先進医療と選定療養

​白内障における先進医療とは

令和2年4月より先進医療の対象外に

先進医療とは高度な医療技術を用いた治療法で、公的保険の対象になっていない厚生労働大臣の承認を受けた治療です。当院は先進医療である「多焦点眼内レンズを用いた水晶体再建術」の認定施設となっており、これまで多くの多焦点眼内レンズを用いた白内障手術を行ってまいりました。民間保険会社との契約内容に先進医療特約が含まれる患者様に限り費用的な負担が軽減されるという制度でしたが、令和2年4月からは先進医療の対象外となったため多焦点眼内レンズを用いた白内障手術は「保険診療+選定療養」で行われることとなりました。

​白内障手術における選定療養とは

多焦点眼内レンズは選定療養に

選定療養とは、社会保険に加入している患者様が追加費用を負担することで保険適用外の治療を保険適用の治療と合わせて受診することのできるサービスです。
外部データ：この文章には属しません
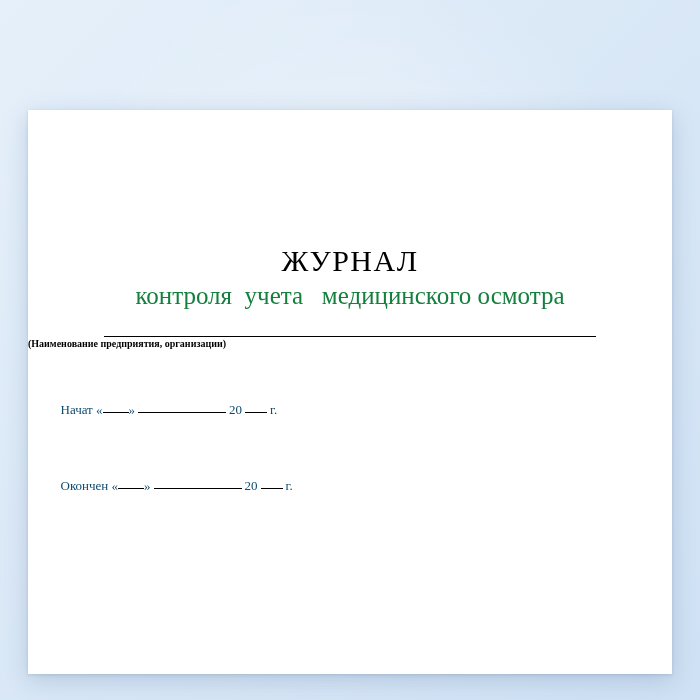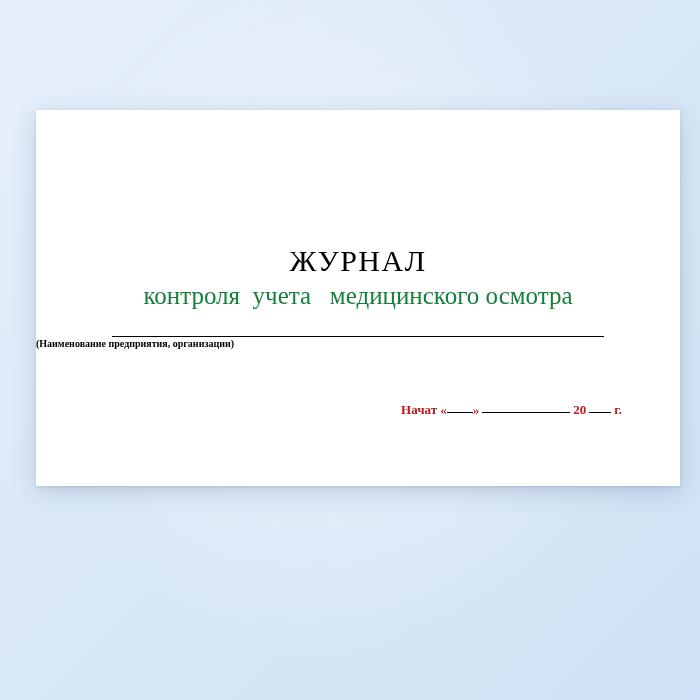--- a/index.html
+++ b/index.html
@@ -29,10 +29,10 @@
   }
   .cover {
     position: absolute;
-    left: 36px;
+    left: 28px;
     top: 110px;
     width: 644px;
-    height: 376px;
+    height: 564px;
     background: #ffffff;
     box-shadow: 0 6px 22px rgba(60, 90, 130, 0.22), 0 1px 3px rgba(60,90,130,0.18);
   }

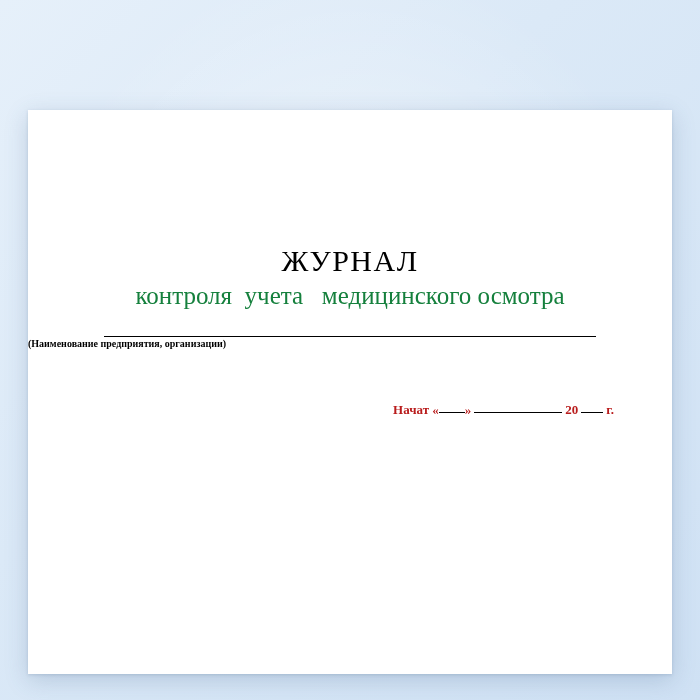--- a/index.html
+++ b/index.html
@@ -89,10 +89,9 @@
     left: 0;
     right: 58px;
     top: 276px;
-    text-align: right;
     font-size: 13px;
-    font-weight: bold;
-    color: #b91c1c;
+    font-weight: normal;
+    color: #0c4a6e;
   }
   .date-row {
     margin-bottom: 28px;

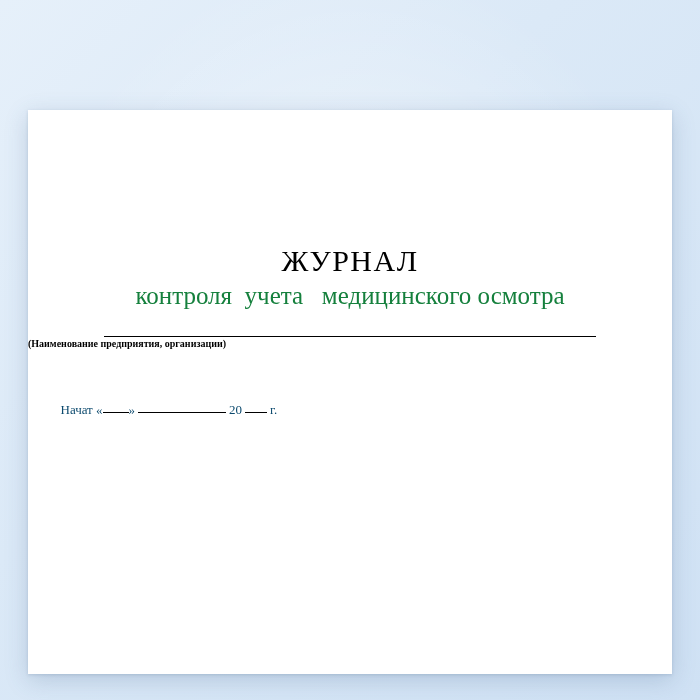--- a/index.html
+++ b/index.html
@@ -140,6 +140,9 @@
           <span>Начат «</span><span class="blank-short"></span><span>»</span><span class="blank-long"></span><span>20</span><span class="blank-year"></span><span>г.</span>
         </div>
 
+        <div class="date-row">
+          <span>Окончен «</span><span class="blank-short"></span><span>»</span><span class="blank-long"></span><span>20</span><span class="blank-year"></span><span>г.</span>
+        </div>
 
       </div>
 

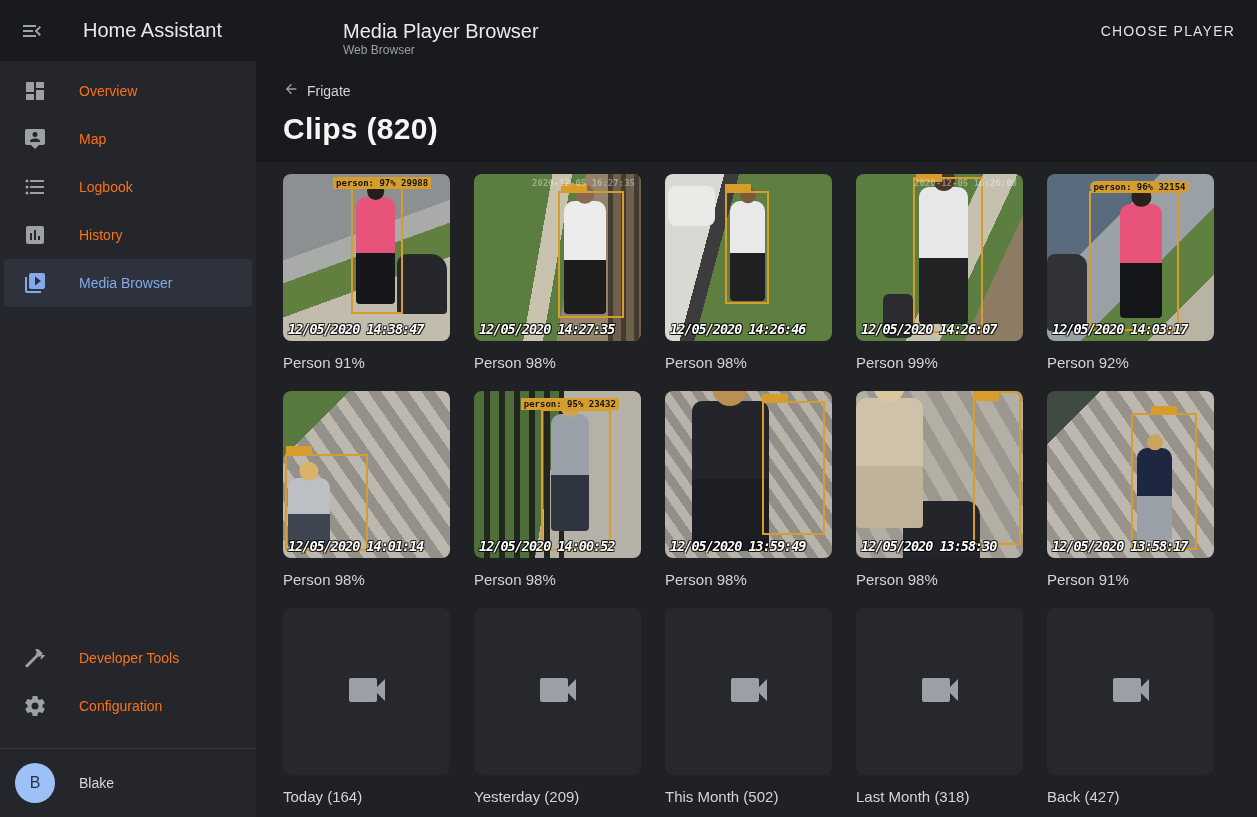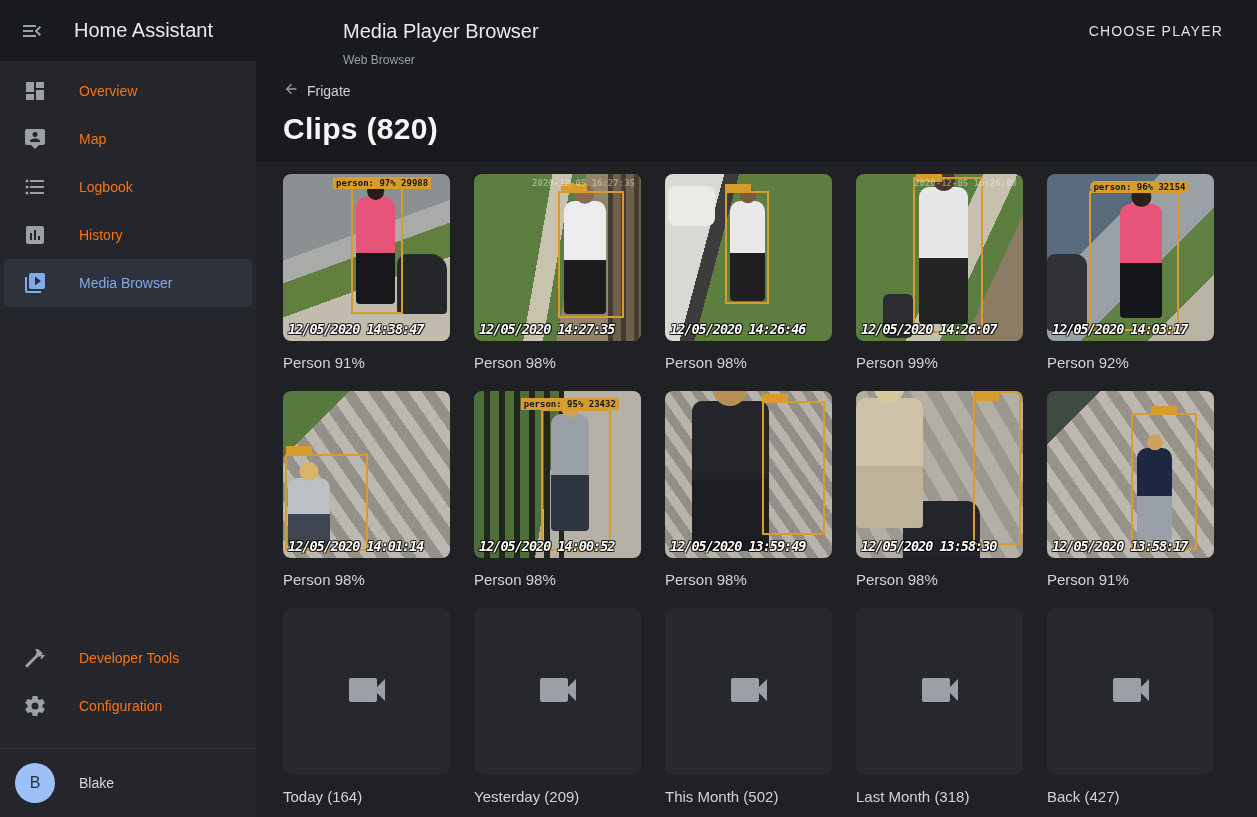--- a/index.html
+++ b/index.html
@@ -11,7 +11,7 @@
   .tb-left { width:256px; display:flex; align-items:center; padding-left:20px; flex:none; }
   .menu-btn { width:24px; height:24px; cursor:pointer; }
   .menu-btn svg { width:24px; height:24px; fill:#9da2a6; }
-  .app-title { margin-left:30px; font-size:20px; color:#e8e9ea; }
+  .app-title { margin-left:39px; font-size:20px; color:#e8e9ea; }
   .tb-center { position:absolute; left:343px; top:20px; }
   .page-title { font-size:20px; color:#e8eaec; font-weight:400; }
   .page-subtitle { font-size:12px; color:#9aa0a6; margin-top:10px; }

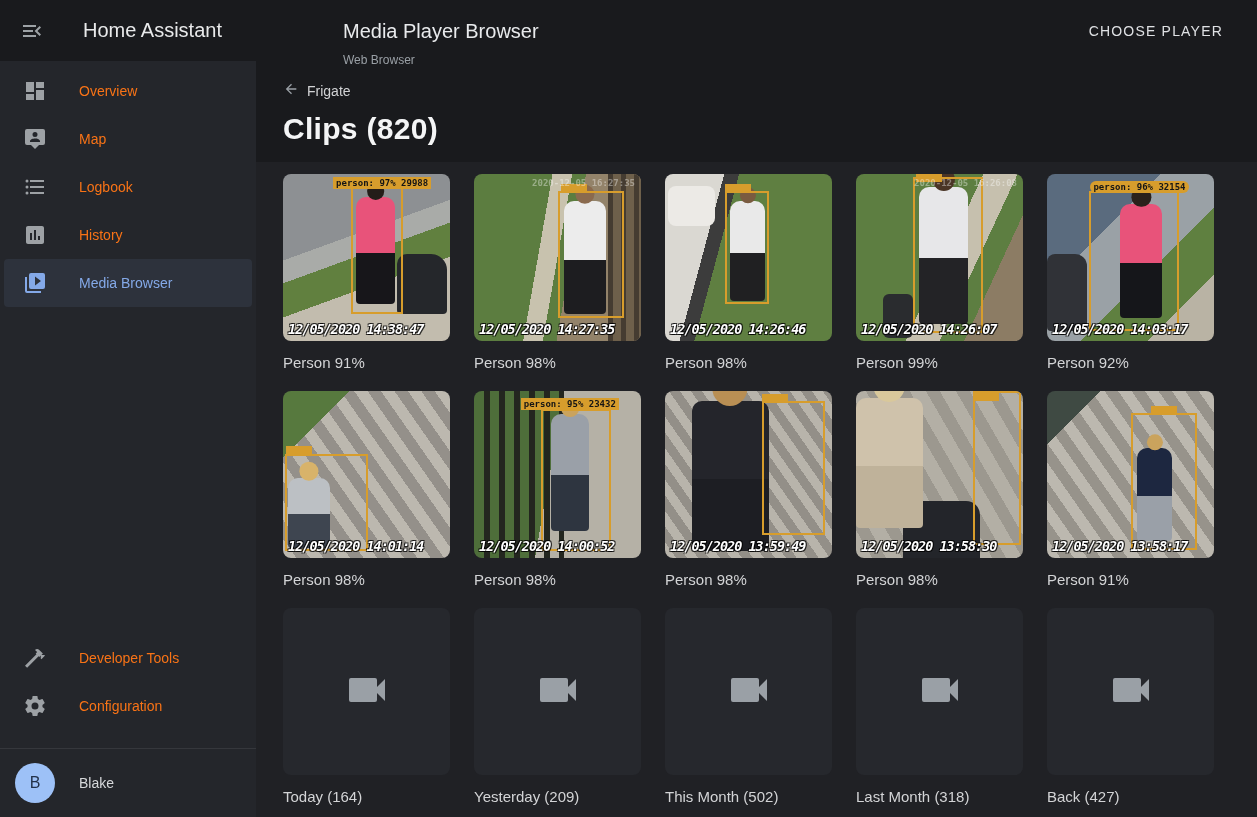--- a/index.html
+++ b/index.html
@@ -15,7 +15,7 @@
   .tb-center { position:absolute; left:343px; top:20px; }
   .page-title { font-size:20px; color:#e8eaec; font-weight:400; }
   .page-subtitle { font-size:12px; color:#9aa0a6; margin-top:10px; }
-  .tb-right { margin-left:auto; padding-right:34px; }
+  .tb-right { margin-left:auto; padding-right:22px; }
   .choose-player { background:none; border:none; color:#dfe1e4; font-size:14px; font-weight:500;
     letter-spacing:1.2px; cursor:pointer; font-family:inherit; }
 

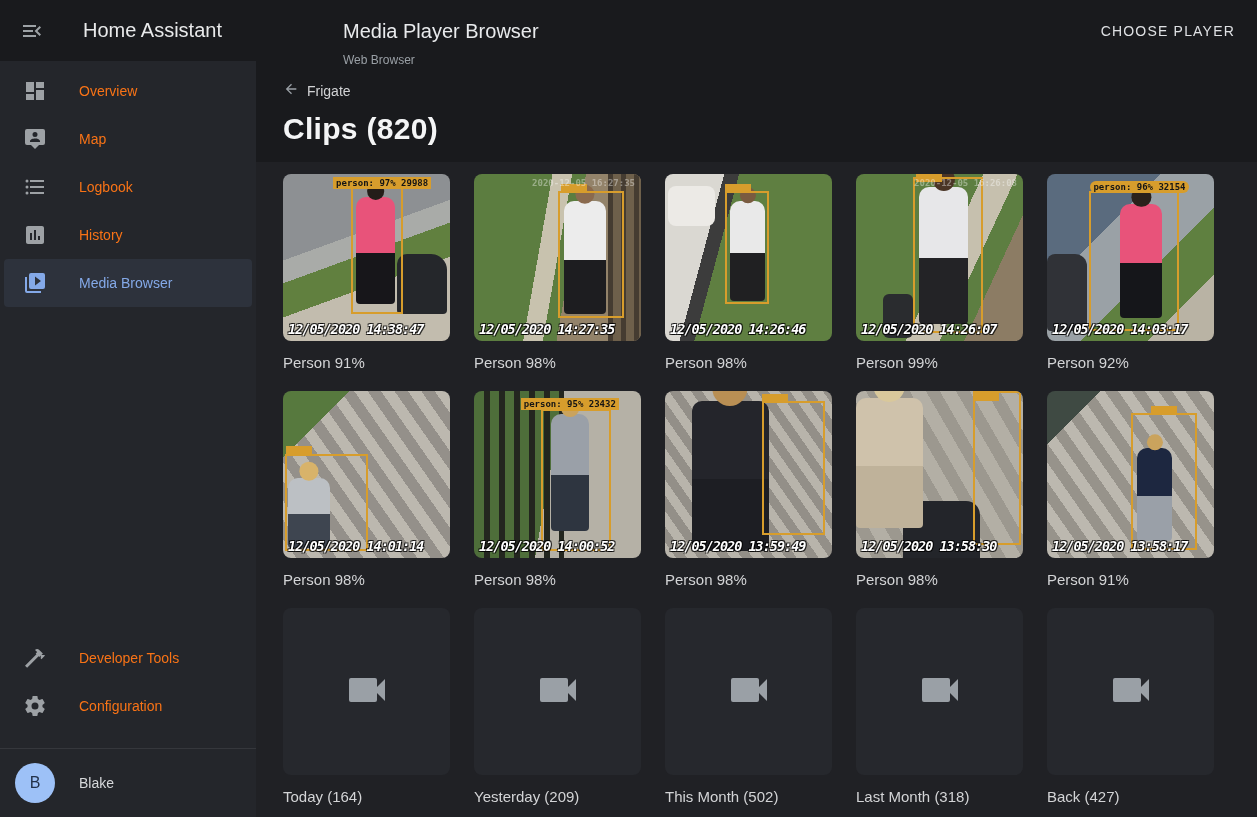--- a/index.html
+++ b/index.html
@@ -14,7 +14,7 @@
   .app-title { margin-left:39px; font-size:20px; color:#e8e9ea; }
   .tb-center { position:absolute; left:343px; top:20px; }
   .page-title { font-size:20px; color:#e8eaec; font-weight:400; }
-  .page-subtitle { font-size:12px; color:#9aa0a6; margin-top:10px; }
+  .page-subtitle { font-size:12px; color:#9aa0a6; margin-top:0; }
   .tb-right { margin-left:auto; padding-right:22px; }
   .choose-player { background:none; border:none; color:#dfe1e4; font-size:14px; font-weight:500;
     letter-spacing:1.2px; cursor:pointer; font-family:inherit; }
白内障手術における選定療養は、手術の技術料は保険診療で行い多焦点眼内レンズの費用については自由診療で行う、というものです。原則、厚生労働省は保険診療と自由診療(保険外診療)の併用を禁止していますので、保険外診療である多焦点眼内レンズを用いた白内障手術はこれまで手術の技術料も100%自己負担でした。しかし、手術の技術料が保険適応となり、選定療養費として多焦点眼内レンズの費用を上乗せする形となるため、総額で保険適応(白内障の技術料)+選定療養費(多焦点眼内レンズ代+多焦点眼内レンズに必要な検査費用)の負担となり、100%自費より費用負担低減がされます。